Pular para o conteúdo principal

Capturing Concept Similarity with Knowledge Graphs - Leitura de Artigo

Filip Ilievski, Kartik Shenoy, Nicholas Klein, Hans Chalupsky, Pedro Szekely
Information Sciences Institute, University of Southern California, Marina del Rey, CA, USA

Abstract—Robust estimation of concept similarity is crucial for a range of AI applications, like
deduplication, recommendation, and entity linking. Rich and diverse knowledge in large
knowledge graphs like Wikidata can be exploited for this purpose.

Introduction

... we need methods to automatically infer whether two arbitrary concepts are identical, dissimilar, or nearly identical [1].

** Conceitos ... mas também é necessário calcular a similaridade entre entidades de um KG **

The task of concept word similarity has been very popular.... Early work generally relies on taxonomy-based methods that leverage the distance between two words in a taxonomy hierarchy. 

** Como por exemplo calculando a distância de cada palavra em relação ao mais próximo ancestral em comum **

More recently, pre-trained word embeddings have been shown to natively capture word similarity at scale. Word embeddings may benefit from retrofitting to lexical resources like WordNet. It is unclear
how to best estimate similarity of concepts described in KGs. 

** Word Embeddings usam técnicas baseadas em corpus e podem refletir melhor a relação entre as palavras com base em co-ocorrência no mesmo contexto (e não a similaridade do sentido). WordNet aqui é visto como uma taxonomia, um dicionário mas somente terminológico e não um KG **

** Ver no material do Jonatas sobre retrofitting ** 

Besides language models and taxonomy-based metrics, we can leverage graph embeddings, like TransE  and ComplEx , which organize nodes in a geometric space according to their structural links to other nodes.
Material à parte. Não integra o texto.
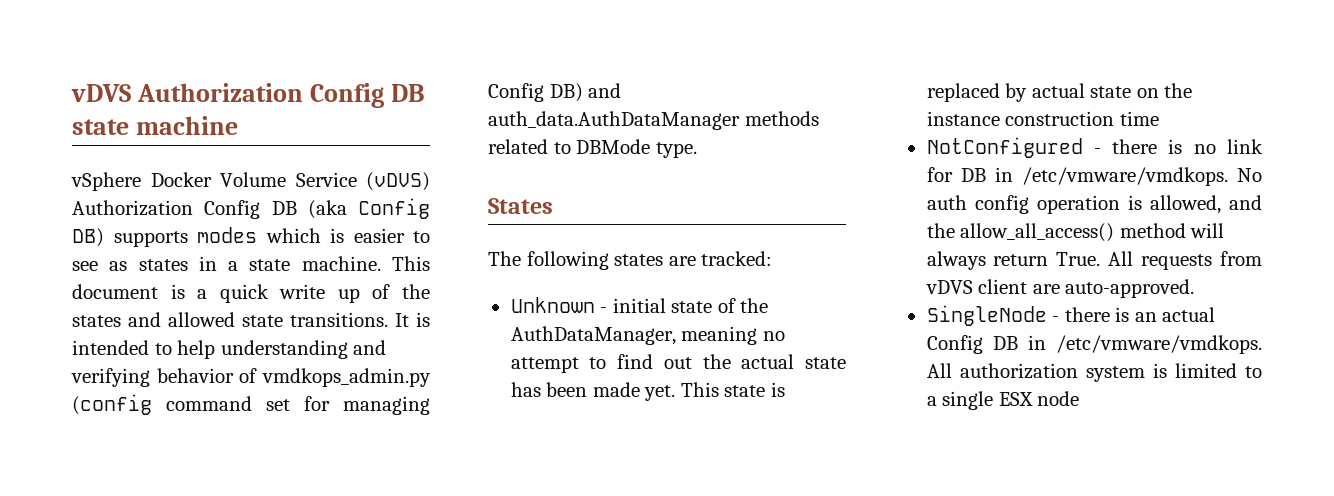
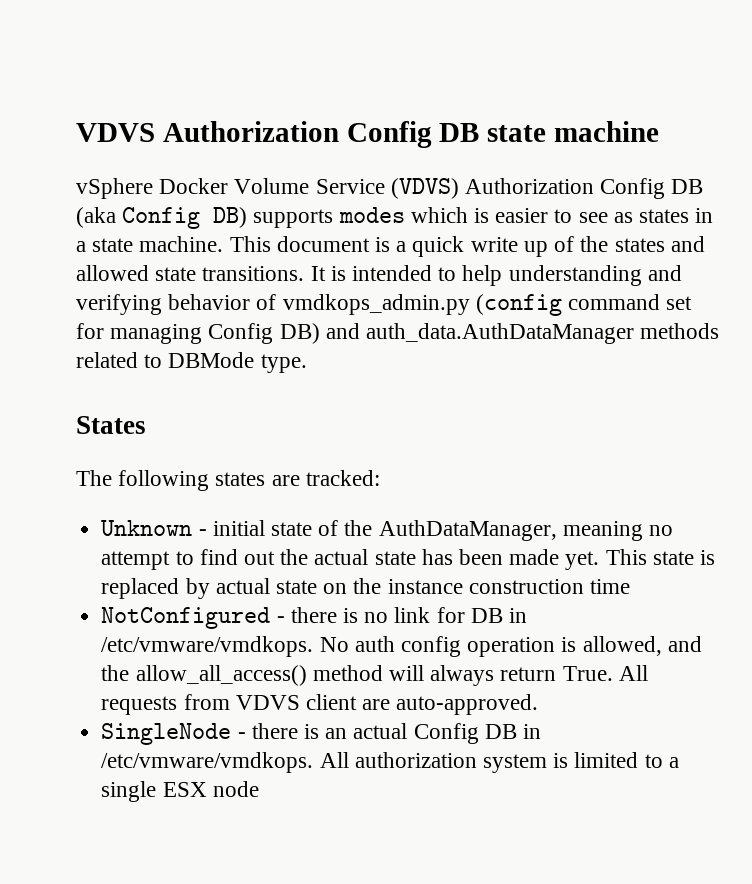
- vDVS Authorization Config DB state machine
+ VDVS Authorization Config DB state machine
- vSphere Docker Volume Service (vDVS) Authorization Config DB (aka Config DB) supports modes which is easier to see as states in a state machine.
+ vSphere Docker Volume Service (VDVS) Authorization Config DB (aka Config DB) supports modes which is easier to see as states in a state machine.
- All requests from vDVS client are auto-approved.
+ All requests from VDVS client are auto-approved.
Random walk methods, such as node2vec variants, leverage the generalizability of language modeling, applying it to graph nodes instead of words. Furthermore, the embeddings created by language models (LMs) or KGs can be retrofitted based on background knowledge, coming from the target graph or additional resources.

** Como combinar diferentes métodos? **

Background 

Similarity is a central theoretical construct in psychology, facilitating the transfer of a situation to an original training context. Tversky poses that the literal similarity between two objects A and B is proportional to the intersection of their features and inversely proportional to the features that differ (A − B and B − A). 

** Definição de similaridade nessa pesquisa **

In this paper, we consider the task of literal similarity between two concepts. Given two concept nodes, c1 and c2 in a KG G, a system is asked to provide a pairwise similarity score sim(c1, c2). We consider similarity to be asymmetric, i.e., sim(c1, c2) ̸= sim(c2, c1). Following common practice in the concept and word similarity tasks, we assume that the similarity of two concepts can be measured on a continuous numeric scale.

Natural Language Processing research has studied the extent to which two concepts are similar or related. Here, similarity likens the notion of literal similarity in psycholinguistics, while relatedness is a broader notion that indicates that two concepts tend to appear in the same topical context.

Framework for estimating similarity

The proposed framework is visually depicted in Figure 1. 

** Tem duas fases: uma offline e outra online, como na proposta de busca **

We use graph embedding and text embedding models, as well as ontology-based metrics, as initial similarity estimators. We also concatenate the embeddings in order to combine their scores. 

We use retrofitting to further tune the individual embedding models, through distant supervision over millions of weighted pairs extracted automatically from large-scale knowledge graphs. For a given concept pair, the similarity scores generated by the retrofitted embedding models can be combined with the scores by the ontology-based models.


 

Similarity models - Offline

Graph embedding models - We experiment with four KG embedding models, which can be divided
into: translation based models (TransE [12] and ComplEx [13]) and random walk models  (DeepWalk [40] and S-DeepWalk [15]). For all models, we compute the cosine similarity between their embeddings for c1 and c2.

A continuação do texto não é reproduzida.